Clickhouse Scala Client

Clickhouse Scala Client that uses Pekko Http to create a reactive streams implementation to access the Clickhouse database in a reactive way.

Features:

read/write query execution
pekko streaming source for result parsing
pekko streaming sink for data insertion
streaming query progress (experimental)
all the http interface settings
load balancing with internal health checks (multi host and cluster aware host balancer)
ability to retry queries

We do not guarantee api-backwards compatibility, although the API has been very stable over the last years.

Scala version:

2.13
2.12

Artifacts: https://mvnrepository.com/artifact/com.crobox.clickhouse/client_2.12 https://oss.sonatype.org/content/repositories/snapshots/com/crobox/clickhouse

for sbt you can use

// https://mvnrepository.com/artifact/com.crobox/clickhouse-scala-client_2.12 
libraryDependencies += "com.crobox.clickhouse" %% "client" % "0.9.0"

Documentation

Quick Setup
- Client
- Indexer (Pekko Streams Sink)
Configuration
Client API
DSL
Test Kit

When in doubt about the documentation please read the tests to find the truth.

Quick Setup

Client


val config: Config
val queryDatabase: String = "default"
implicit val system:ActorSystem

val client = new ClickhouseClient(config, queryDatabase)
client.query("SELECT 1 + 1").map(result => {
    println(s"Got query result $result")
})

Indexer

val config: Config
val client: ClickhouseClient

val sink = ClickhouseSink.insertSink(config, client)
sink.runWith(Source.single(Insert("clicks", "{some_column: 3 }")))

Configuration

Client: All the configuration keys are under the prefix crobox.clickhouse.client
Indexer: All the configuration keys are under the prefix crobox.clickhouse.indexer.
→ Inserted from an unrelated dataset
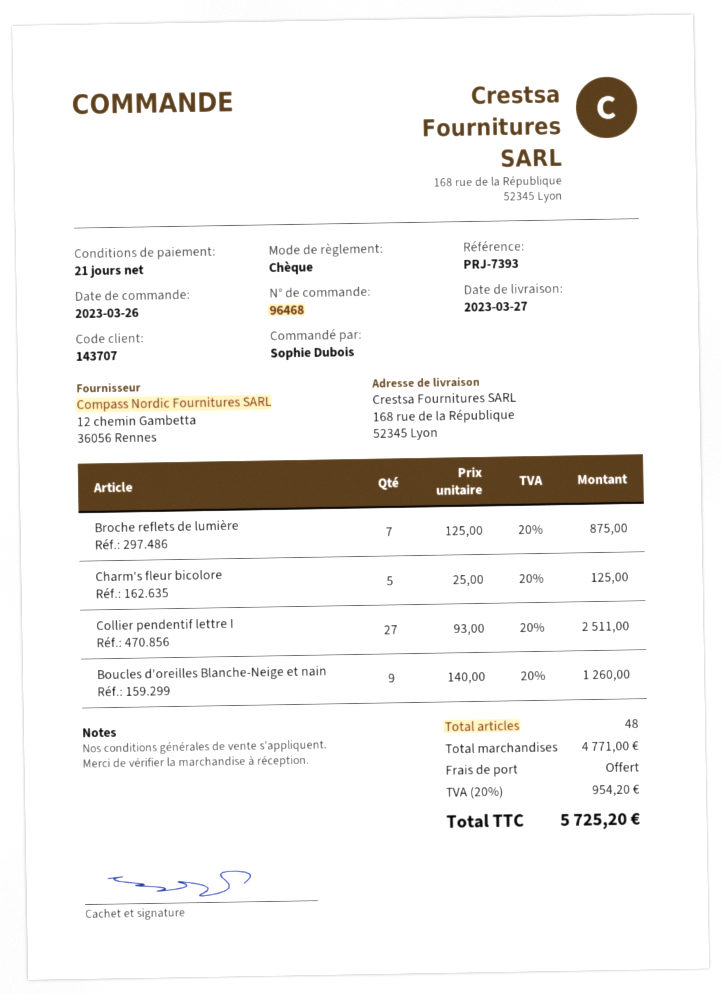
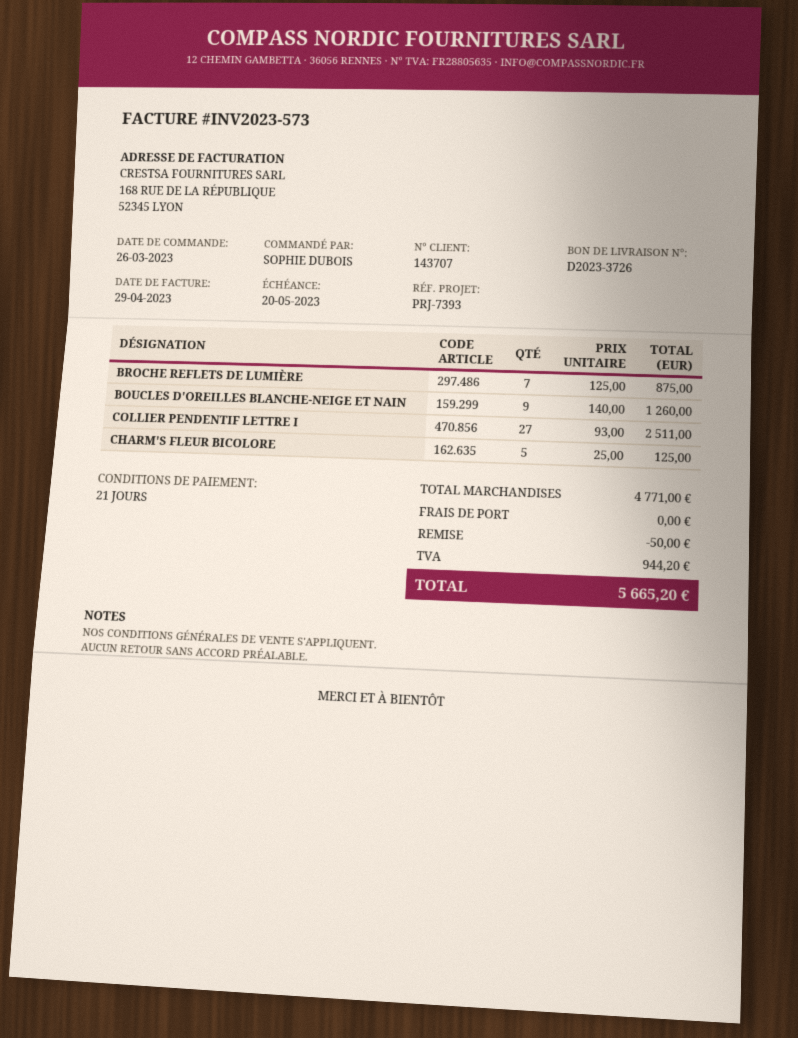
discount: none -> 50.00
tax: 954.20 -> 944.20
total: 5725.20 -> 5665.20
You can also provide specific overrides based on the indexer name by using the same configs under the prefix crobox.clickhouse.indexer.{indexer-name}

Client configuration

You can find all the configuration options in the reference file, with explanatory comments about their usage.

Connection configuration

Three different connection modes are supported.

single-host
balancing-hosts
cluster-aware

Health checks

The balancing-hosts and cluster-aware connections are setting up health checks for each host, by running a simple http request on clickhouse host as specified in the clickhouse docs. For the healthchecks we use separate Cached Host Connection Pools with a maximum of one connection to ensure we never run more than one health check at the same time for the same host. When a host fails the healthchecks we will no longer use it to run queries. If all the health checks are failing the queries will fail fast.

crobox.clickhouse.client.connection {
      health-check {
        interval = 5 seconds #minimum interval between two health checks
        timeout = 1 second #health check will fail if it exceed timeout
      }
}

Single host connection

crobox.clickhouse.client {
    connection: {
        type = "single-host",
        host = "localhost",
        port = 8123
    }
}

This will not setup a health check and will dispatch all queries to the configured host.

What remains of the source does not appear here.